[r6rs-discuss] perhaps i should be formal, but.... from John Cowan on 2007-03-15 (r6rs-discuss.mbox)

From: John Cowan <cowan>
Date: Thu Mar 15 00:10:00 2007

MichaelL_at_frogware.com scripsit:

> I'm also concerned that R6RS, as currently written, seems to require
> UCS-4/UTF-32 strings. The problem is that string-ref returns characters,
> and characters can't be surrogates.

If string-ref also required O(1) time complexity, then you'd be right.
But it doesn't; it's perfectly fine to implement string-ref on top of
underlying UTF-8 or UTF-16 character sequences; you just have to settle
for O(N) performance.

Alternatively, you can use a design in which strings that use the Latin-1
repertoire are stored as Latin-1, strings that use the BMP repertoire
are stored as UCS-2, and all others as UCS-4. That allows string-ref to
be O(1) always, but string-set! winds up being O(N) in the general case,
though still O(1) in most practical situations.

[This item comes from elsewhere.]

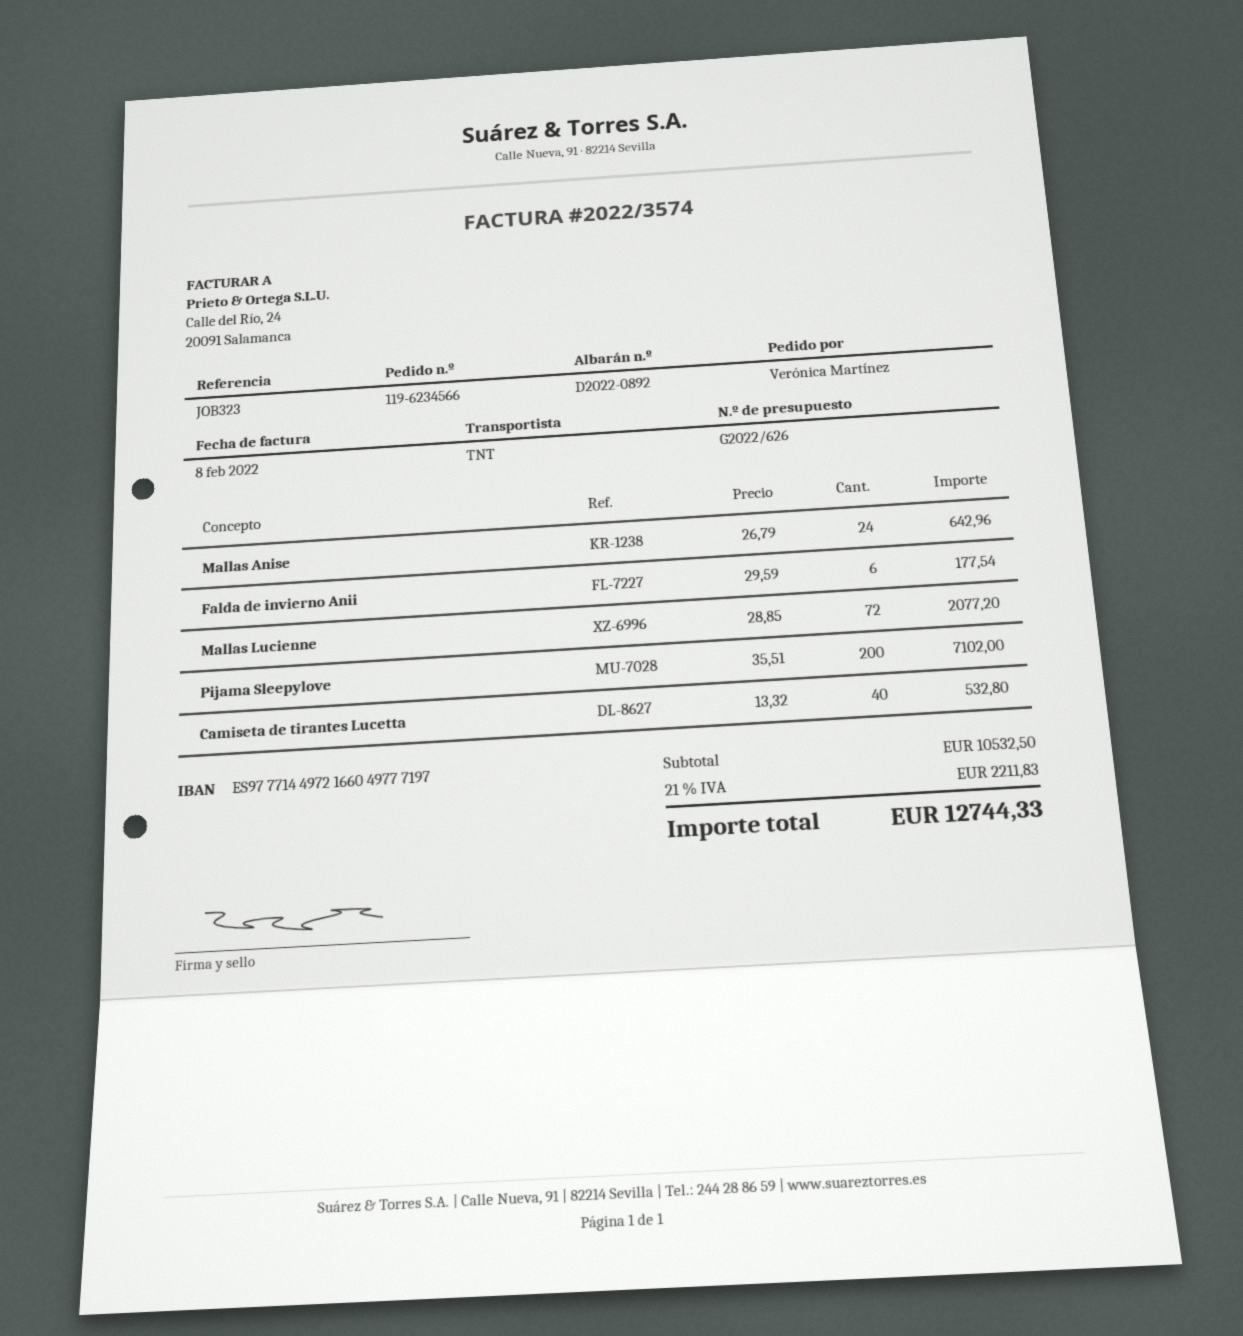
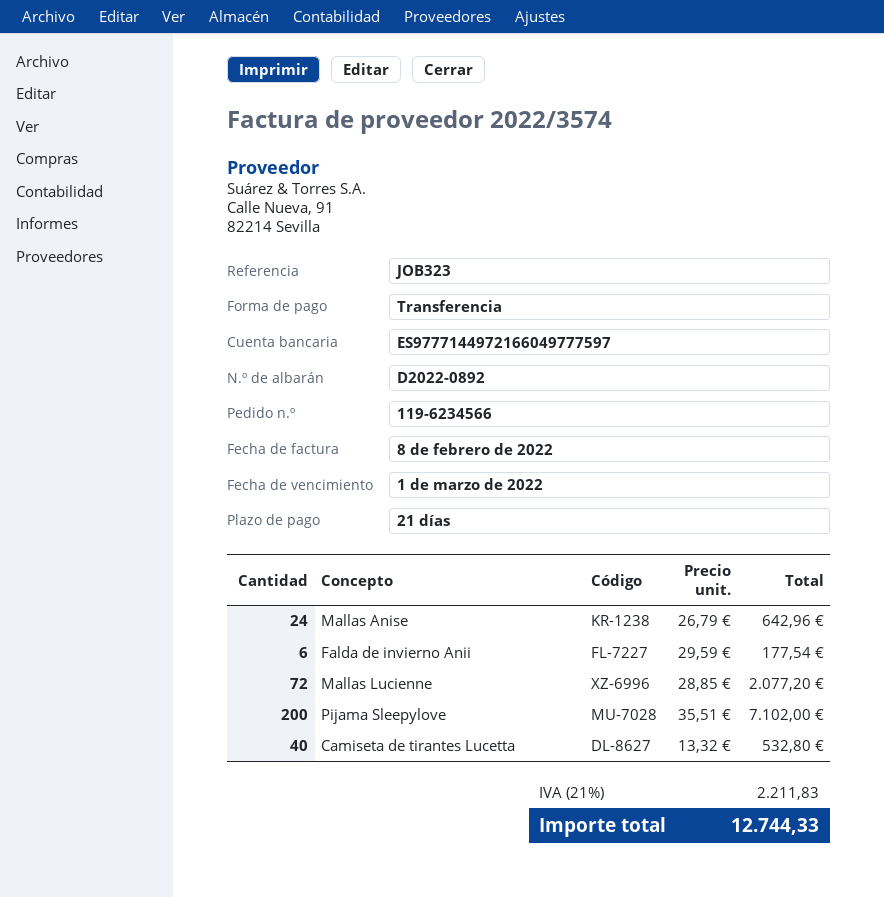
bank account: ES9777144972166049777197 -> ES9777144972166049777597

> Then we'd have uchar and ustring and, perhaps, fewer
> backward-compatibility issues.

Python has been suffering through that for several years now, and has
decided to break backward compatibility and abandon the 8-bit strings --
but using the 8-bit names for Unicode strings. I don't know what the
internal implementation is.

> But there's no bytevector-upper or bytevector-<? and such, so no,
> something was lost, at least for "low level" work.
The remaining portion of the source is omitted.